▼
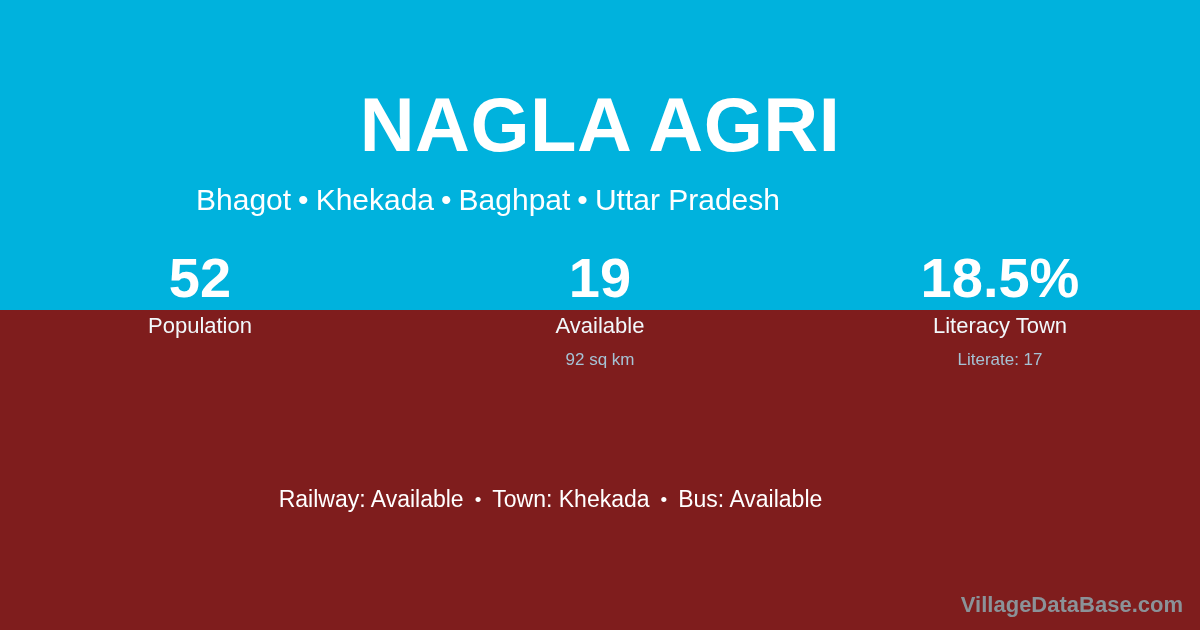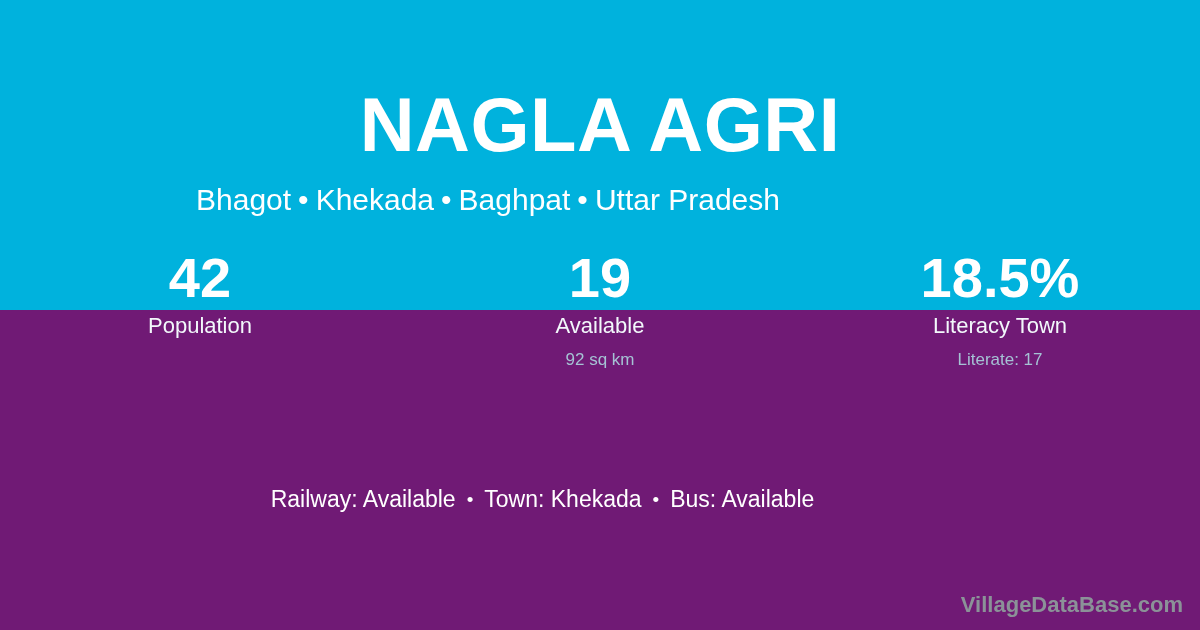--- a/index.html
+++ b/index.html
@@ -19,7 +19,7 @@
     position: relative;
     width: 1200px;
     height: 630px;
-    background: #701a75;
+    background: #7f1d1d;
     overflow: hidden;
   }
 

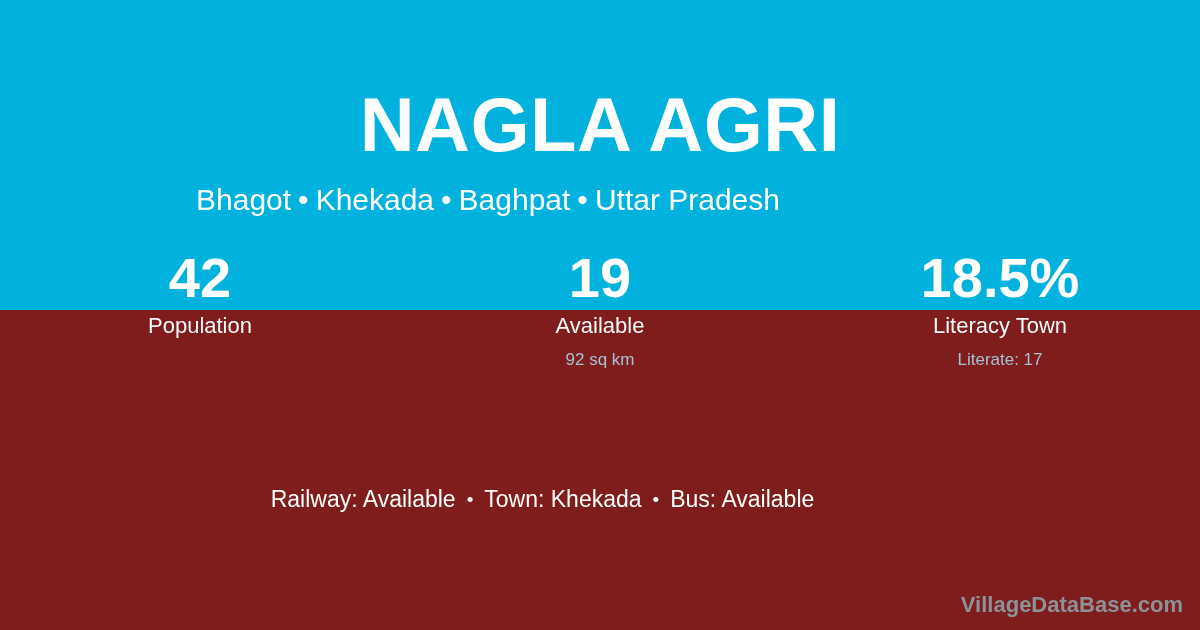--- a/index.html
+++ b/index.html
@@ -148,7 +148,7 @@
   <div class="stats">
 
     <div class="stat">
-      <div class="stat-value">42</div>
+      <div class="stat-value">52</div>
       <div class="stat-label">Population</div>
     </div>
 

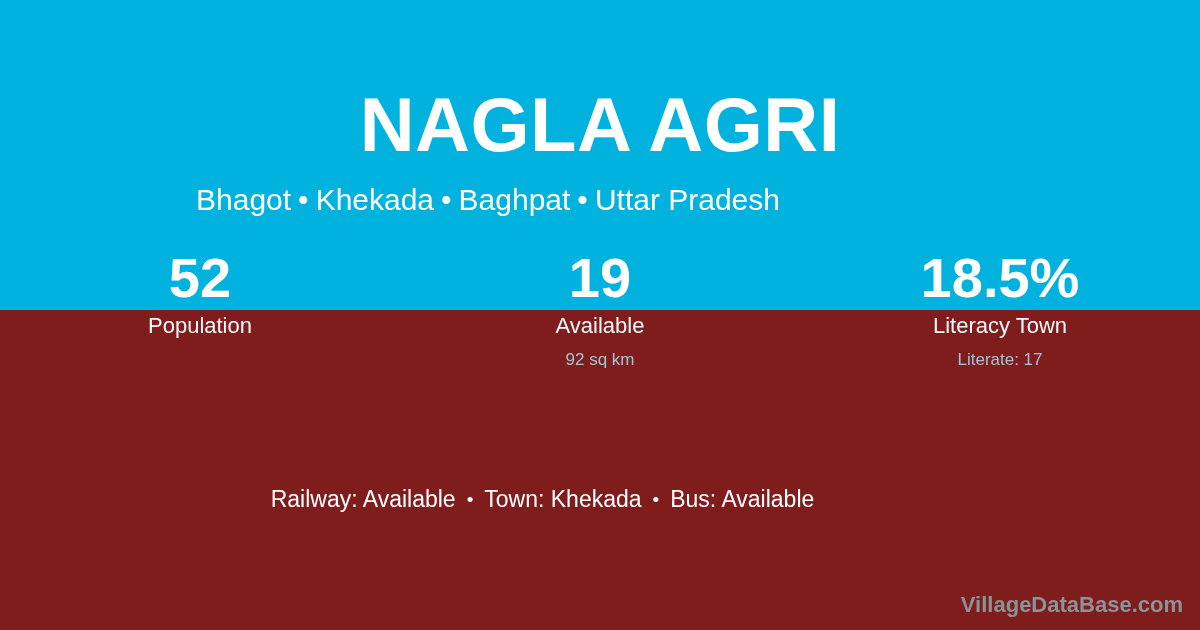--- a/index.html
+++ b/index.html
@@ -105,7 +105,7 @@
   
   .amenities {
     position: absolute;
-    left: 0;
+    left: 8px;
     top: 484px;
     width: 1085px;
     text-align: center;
▲
= What this task involves =
Word for word, give the data above again, without any images.

= Output of the exercise =
--- a/index.html
+++ b/index.html
@@ -19,7 +19,7 @@
     position: relative;
     width: 1200px;
     height: 630px;
-    background: #701a75;
+    background: #7f1d1d;
     overflow: hidden;
   }
 

--- a/index.html
+++ b/index.html
@@ -148,7 +148,7 @@
   <div class="stats">
 
     <div class="stat">
-      <div class="stat-value">42</div>
+      <div class="stat-value">52</div>
       <div class="stat-label">Population</div>
     </div>
 

--- a/index.html
+++ b/index.html
@@ -105,7 +105,7 @@
   
   .amenities {
     position: absolute;
-    left: 0;
+    left: 8px;
     top: 484px;
     width: 1085px;
     text-align: center;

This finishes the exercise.